Alternative splicing of G6PC2, the gene coding for the islet-specific glucose-6-phosphatase catalytic subunit-related protein (IGRP), results in differential expression in human thymus and spleen compared with pancreas

Autoimmunity to insulin, glutamic acid decarboxylase and the tyrosine-phosphatase-like protein IA-2 is associated with type 1 diabetes. The production of self-molecules in thymus and secondary lymphoid tissues is critical for self-tolerance; reduced levels may impair tolerance and predispose to autoimmunity, as shown for insulin. Alternative splicing causes differential expression of IA-2 gene (PTPRN) transcripts and IA-2 protein in human thymus and spleen compared with pancreas. IA-2 sequences not present in lymphoid tissues become autoimmune targets in type 1 diabetes.

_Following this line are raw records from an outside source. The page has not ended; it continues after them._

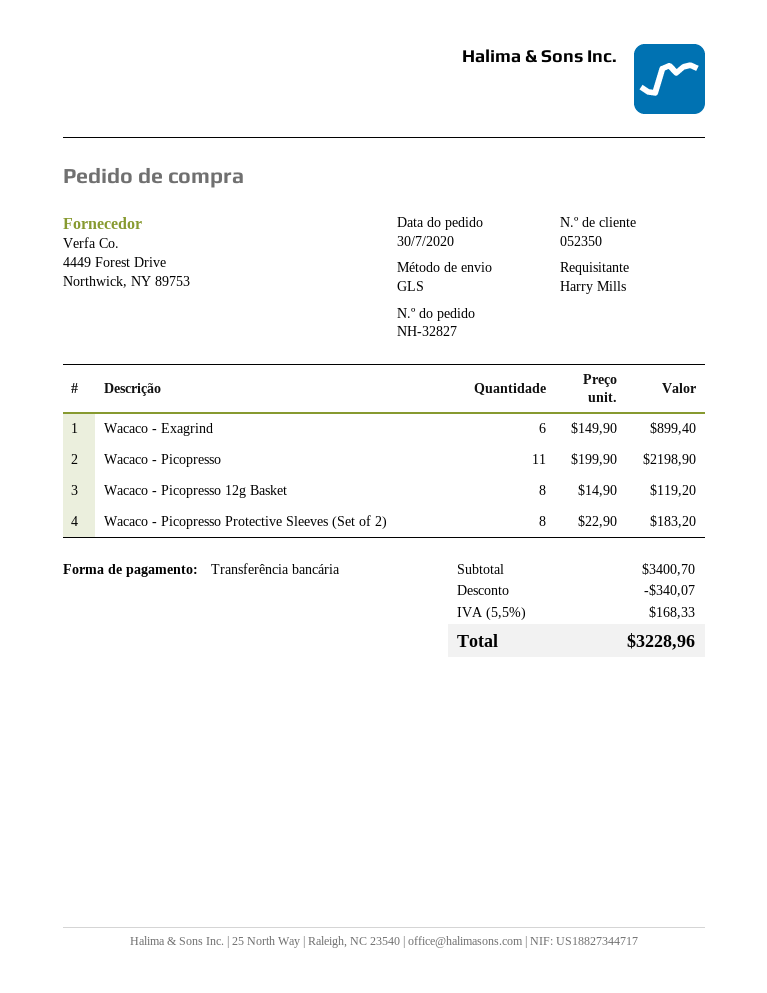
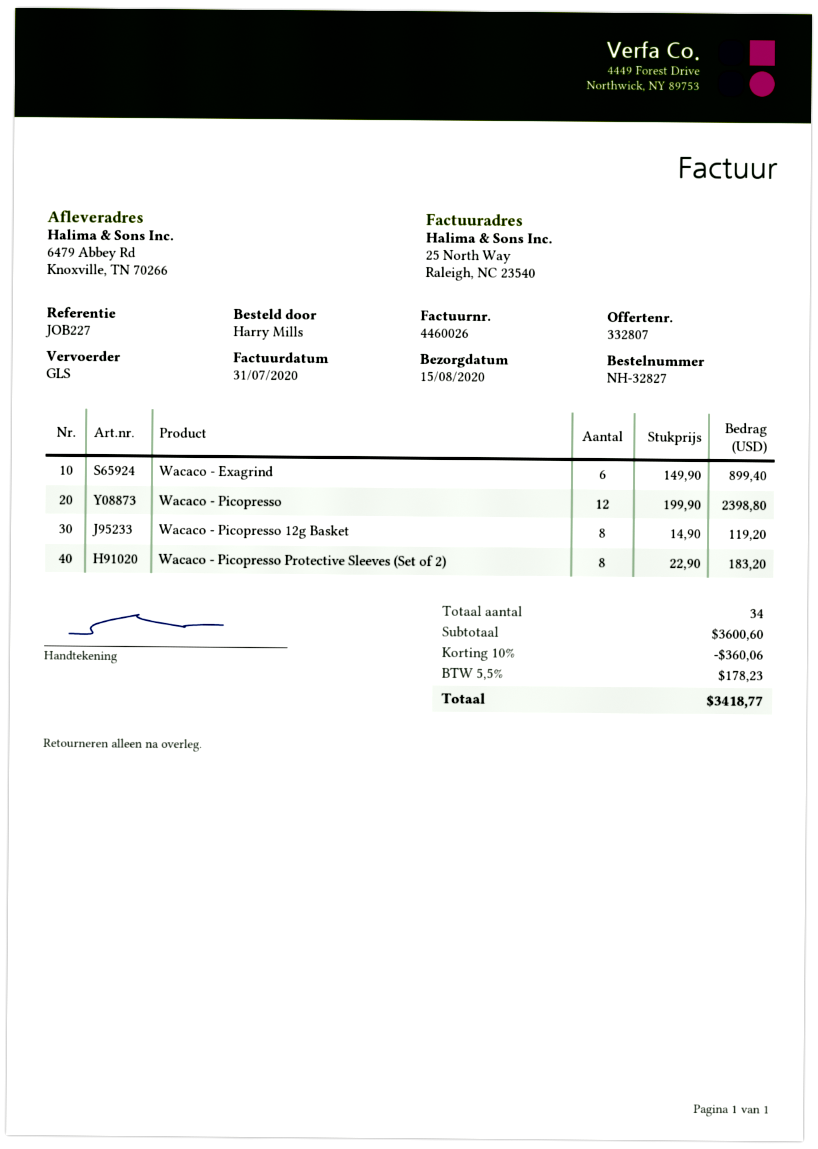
Wacaco - Picopresso: 11 x 199.90 = 2198.90 -> 12 x 199.90 = 2398.80
subtotal: 3400.70 -> 3600.60
discount: 340.07 -> 360.06
tax: 5.5% = 168.33 -> 5.5% = 178.23
total: 3228.96 -> 3418.77

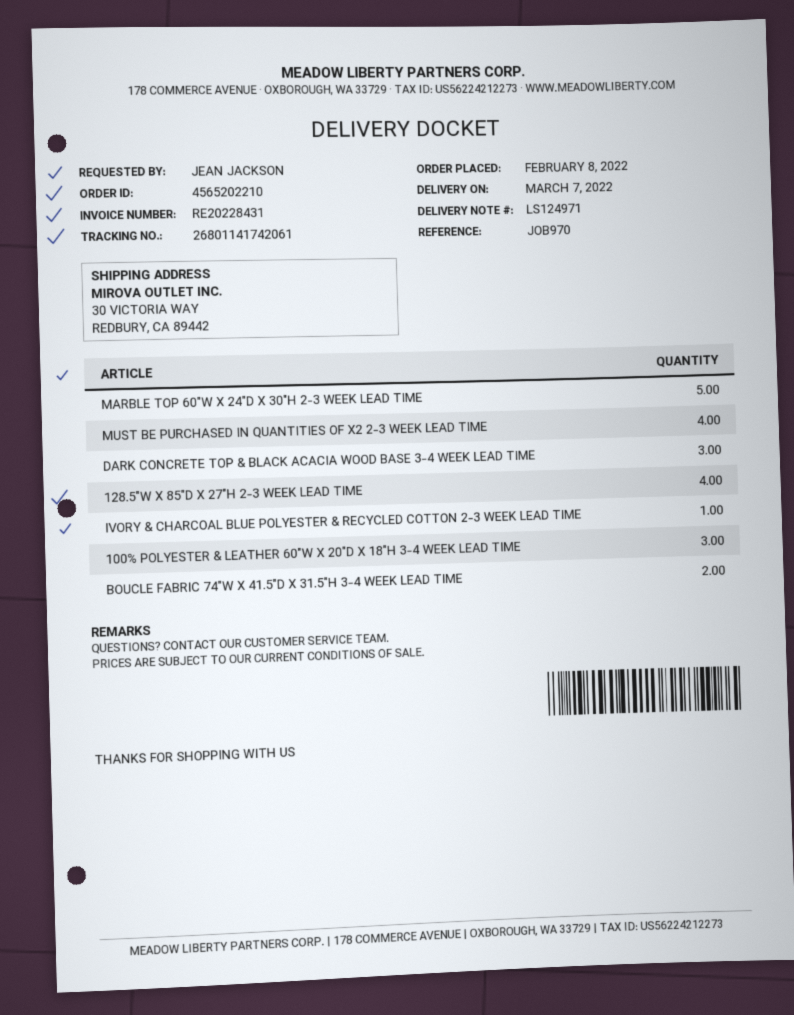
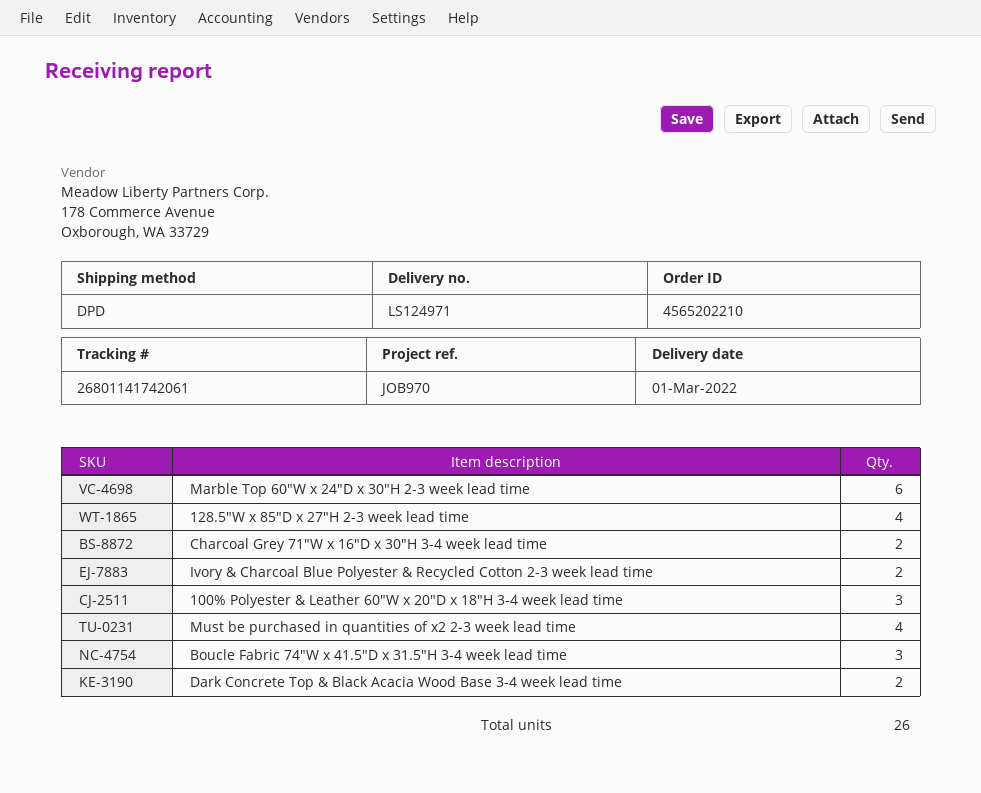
delivery date: 2022-03-07 -> 2022-03-01
MARBLE TOP 60"W X 24"D X 30"H 2-3 WEEK LEAD TIME: 5 -> 6
DARK CONCRETE TOP & BLACK ACACIA WOOD BASE 3-4 WEEK LEAD TIME: 3 -> 2
IVORY & CHARCOAL BLUE POLYESTER & RECYCLED COTTON 2-3 WEEK LEAD TIME: 1 -> 2
BOUCLE FABRIC 74"W X 41.5"D X 31.5"H 3-4 WEEK LEAD TIME: 2 -> 3
Charcoal Grey 71"W x 16"D x 30"H 3-4 week lead time: none -> 2

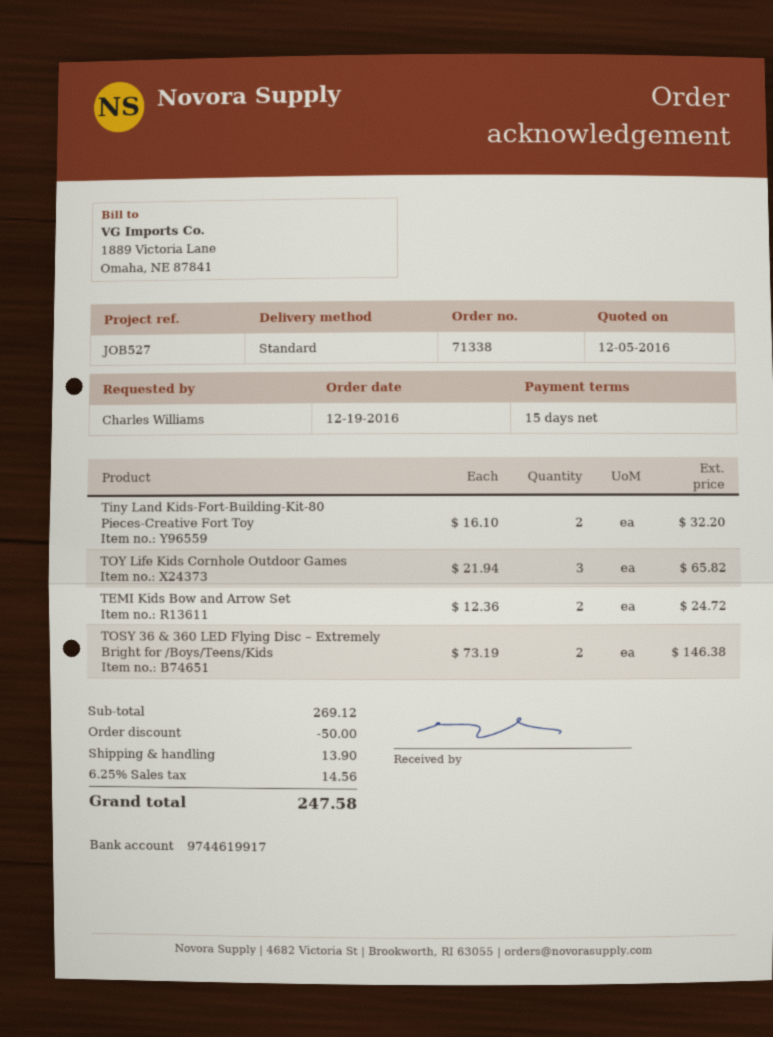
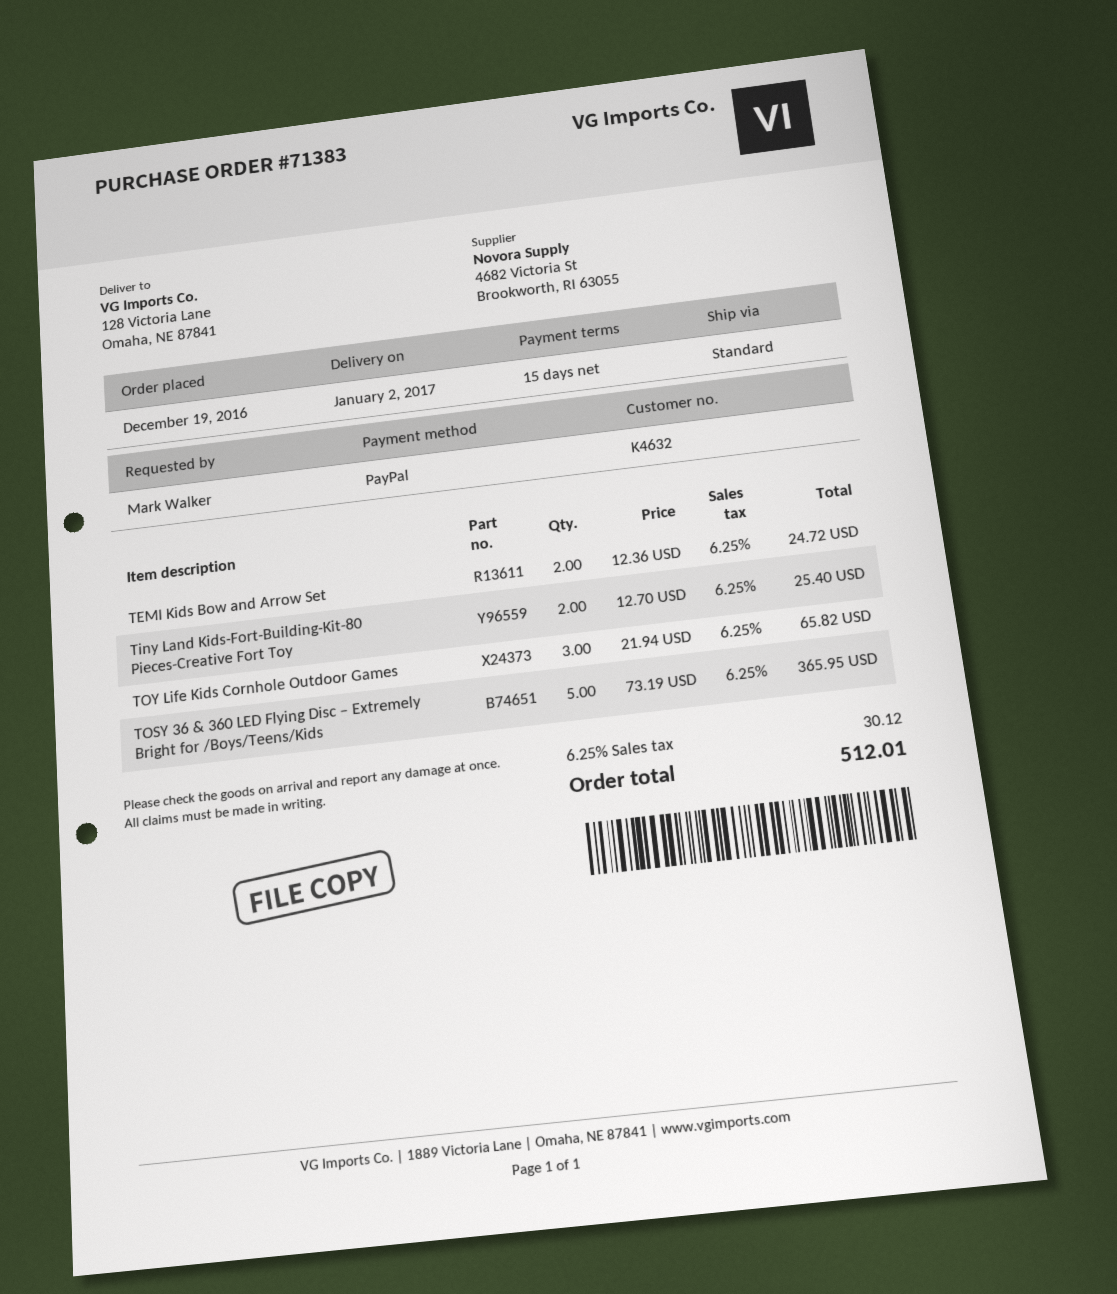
order number: 71338 -> 71383
ordered by: Charles Williams -> Mark Walker
Tiny Land Kids-Fort-Building-Kit-80 Pieces-Creative Fort Toy: 2 x 16.10 = 32.20 -> 2 x 12.70 = 25.40
TOSY 36 & 360 LED Flying Disc – Extremely Bright for /Boys/Teens/Kids: 2 x 73.19 = 146.38 -> 5 x 73.19 = 365.95
discount: 50.00 -> none
shipping: 13.90 -> none
tax: 6.25% = 14.56 -> 6.25% = 30.12
total: 247.58 -> 512.01

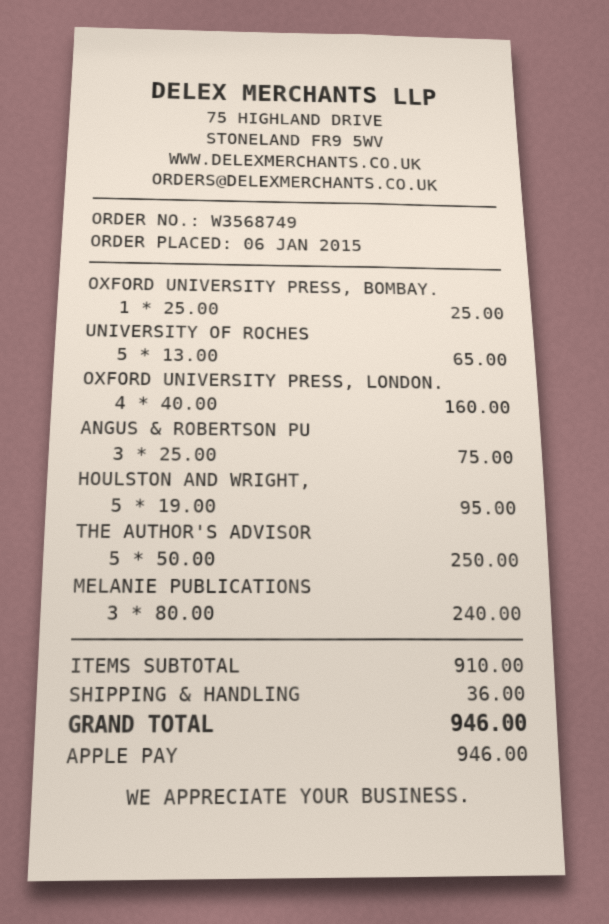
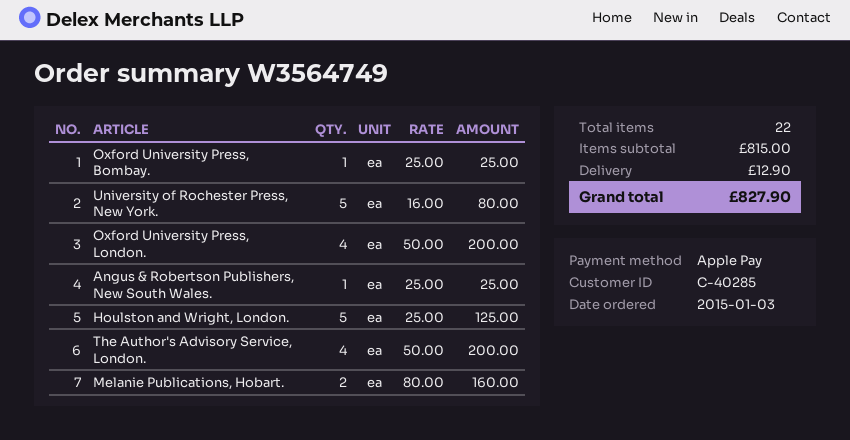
order number: W3568749 -> W3564749
order date: 2015-01-06 -> 2015-01-03
UNIVERSITY OF ROCHES: 5 x 13.00 = 65.00 -> 5 x 16.00 = 80.00
OXFORD UNIVERSITY PRESS, LONDON.: 4 x 40.00 = 160.00 -> 4 x 50.00 = 200.00
ANGUS & ROBERTSON PU: 3 x 25.00 = 75.00 -> 1 x 25.00 = 25.00
HOULSTON AND WRIGHT,: 5 x 19.00 = 95.00 -> 5 x 25.00 = 125.00
THE AUTHOR'S ADVISOR: 5 x 50.00 = 250.00 -> 4 x 50.00 = 200.00
MELANIE PUBLICATIONS: 3 x 80.00 = 240.00 -> 2 x 80.00 = 160.00
subtotal: 910.00 -> 815.00
shipping: 36.00 -> 12.90
total: 946.00 -> 827.90

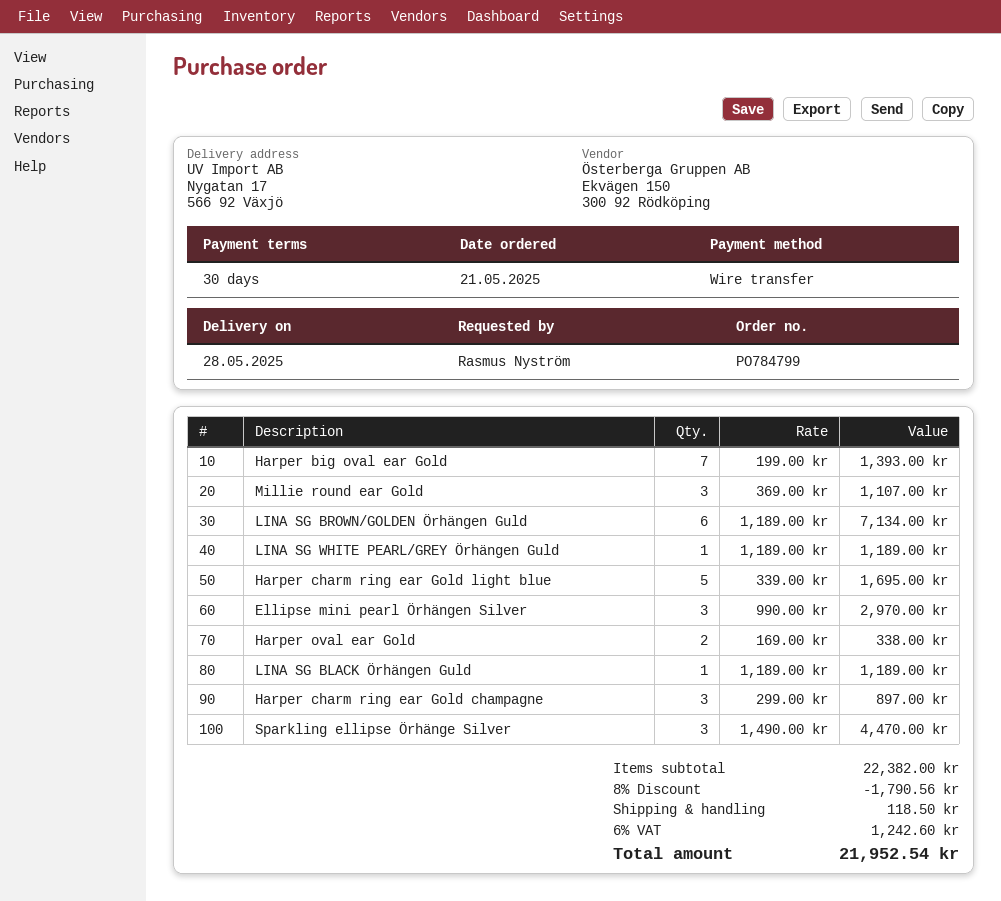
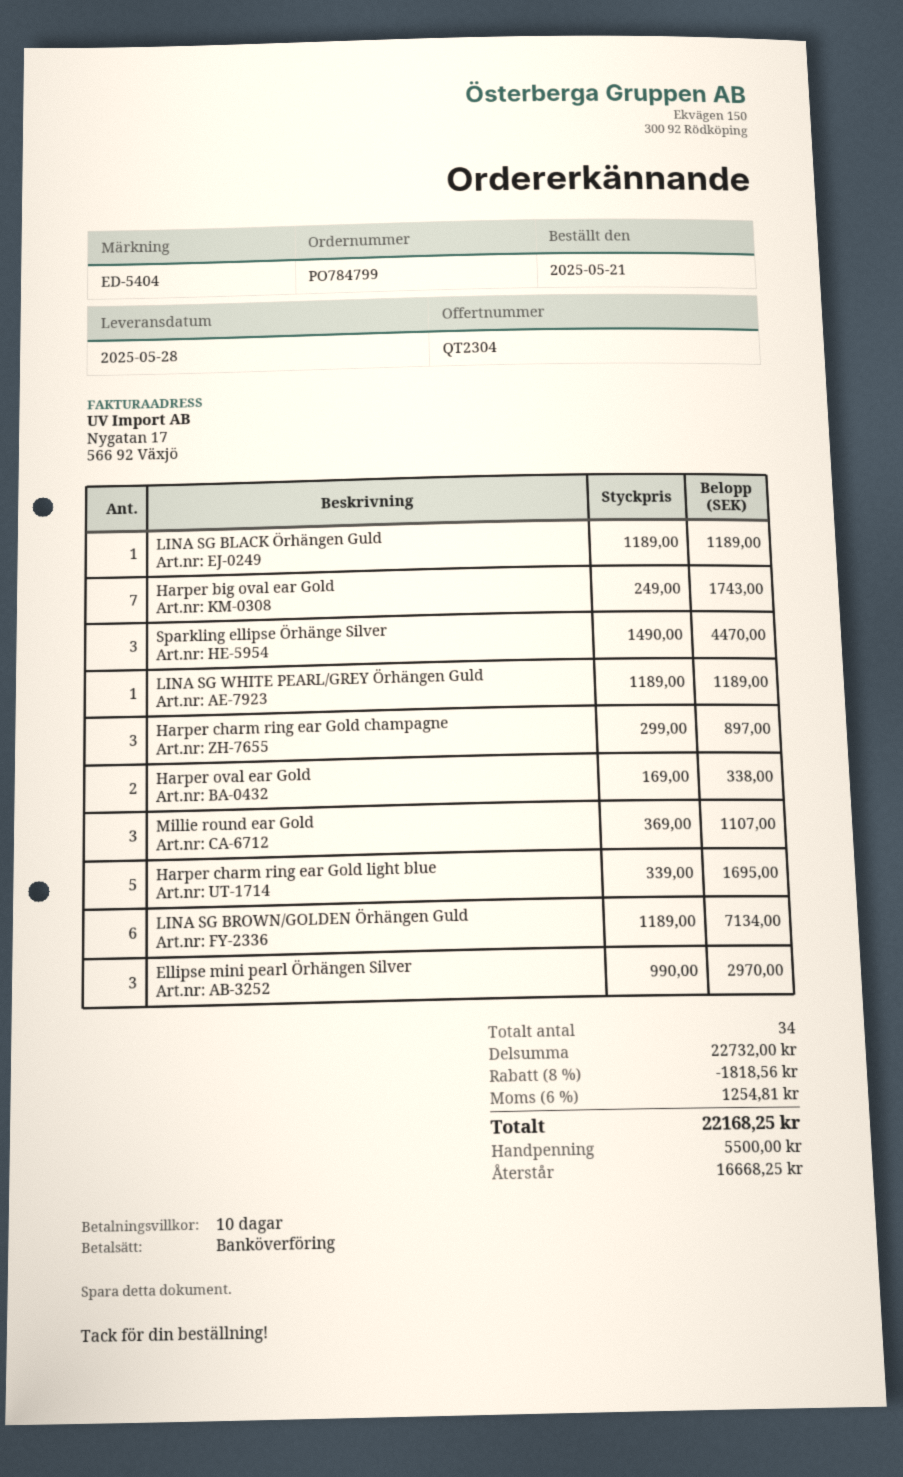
payment terms: 30 days -> 10 days
Harper big oval ear Gold: 7 x 199.00 = 1393.00 -> 7 x 249.00 = 1743.00
subtotal: 22382.00 -> 22732.00
discount: 8% = 1790.56 -> 8% = 1818.56
shipping: 118.50 -> none
tax: 6% = 1242.60 -> 6% = 1254.81
total: 21952.54 -> 22168.25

The beta cell molecule islet-specific glucose-6-phosphatase catalytic subunit-related protein (IGRP) is an autoantigen in the non-obese diabetic (NOD) mouse, a model of type 1 diabetes. IGRP is a candidate autoantigen in the human disease, but robust assays for IGRP autoantibodies and/or autoreactive T cells are not available. Both full-length and IGRP splice variants encoded by the G6PC2 gene are expressed in the pancreas. In this study we tested the hypothesis that IGRP splice variants could be differentially expressed in thymus and spleen compared with the pancreas. We evaluated the expression of G6PC2 transcripts in matched human thymus, spleen and pancreas specimens by RT-PCR. Alternative splicing results in differential expression of G6PC2 transcripts in thymus and spleen compared with pancreas. The full-length transcript is expressed in human pancreas but not in thymus or spleen. Five alternative spliced forms are always expressed in pancreas but those lacking exons 2, 3 and 4, alone or in combination, were rarely detected in thymus or spleen. Conclusions/interpretation: Differential tissue expression might favour autoimmune responses to IGRP in humans; target epitopes may be encoded by exons 3 and 4, or at the junctions of the conserved exons in the spliced transcripts. This information may aid in designing synthetic peptides for the identification of IGRP-specific autoreactive T cells in patients with type 1 diabetes.